I did all the sub-titling, a multi-layered opening title sequence and closing credits in the timeline, without using Motion. I relaid the final stereo mix and output a flawless AppleProRes 422 [HQ] master, 56 minutes long, which took around 40 minutes.

At the premiere screening on a big screen at Carriageworks in Redfern, after tweaking the colour temperature of the digital projector for half an hour, the final result looked crisp, with rich blacks – exactly as it looked on my iMac screen. The 5D footage looked spectacular.

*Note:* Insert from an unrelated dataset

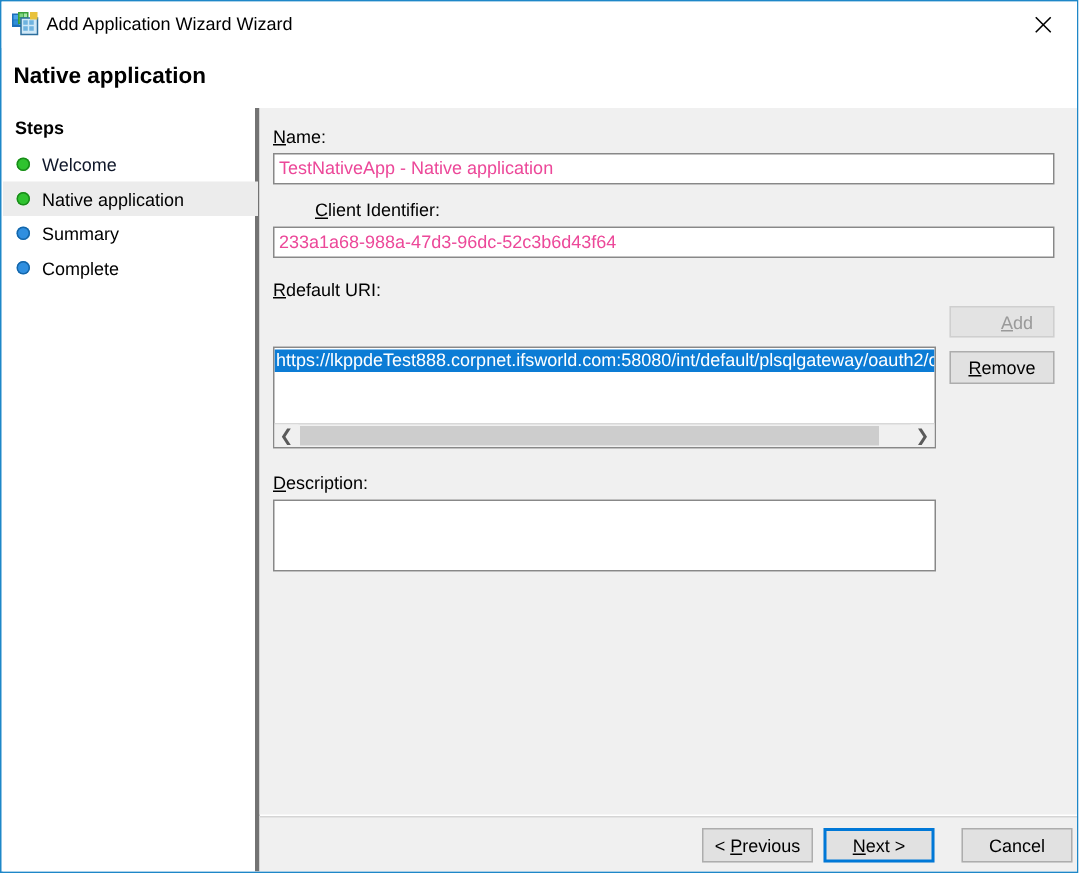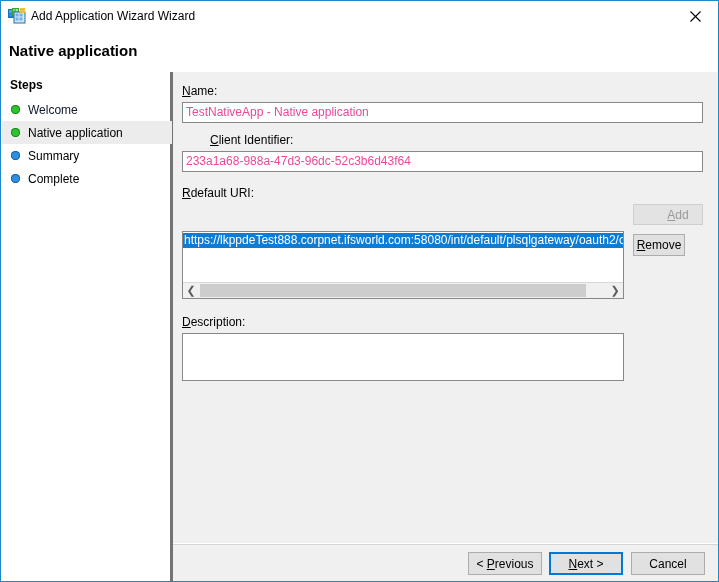"Remove" div.btn { width: 52px -> 70px }
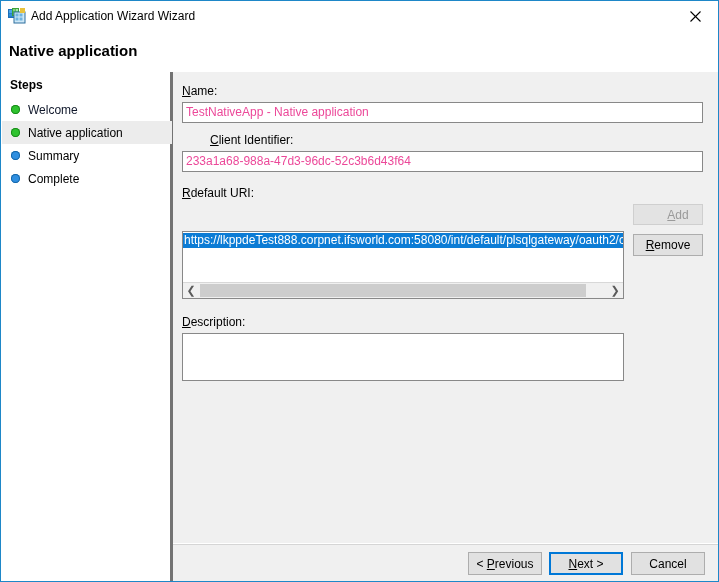"Cancel" div.btn { left: 458px -> 468px }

Currently, I'm cutting a feature length documentary called Putupurri in FCP X 10.0.5 and it’s stable. The titling glitches appear fixed. I have discovered a host of new features that were lurking in the GUI that eluded me on Eora. My favourite: to fade titles in and out, click the little icons at the right-hand edge of the clip and tweak away.

Working on FCP X really feels like I’m operating a genuine “media composer”. I’m editing, creating graphics, colour-grading, sound-editing – in one seamless workflow. It's quite addictive.

To keep everything running smoothly, I close and re-open FCP X every few hours. If I’m having a coffee break or lunch, I close it down, cool down the iMac, as it runs hot. Every evening, I back-up my project and event folders to two separate G-Tech hard drives, still connected via Firewire 800 I'm afraid. I'm waiting for the price of Thunderbolt drives to fall before I order any from B&H in New York.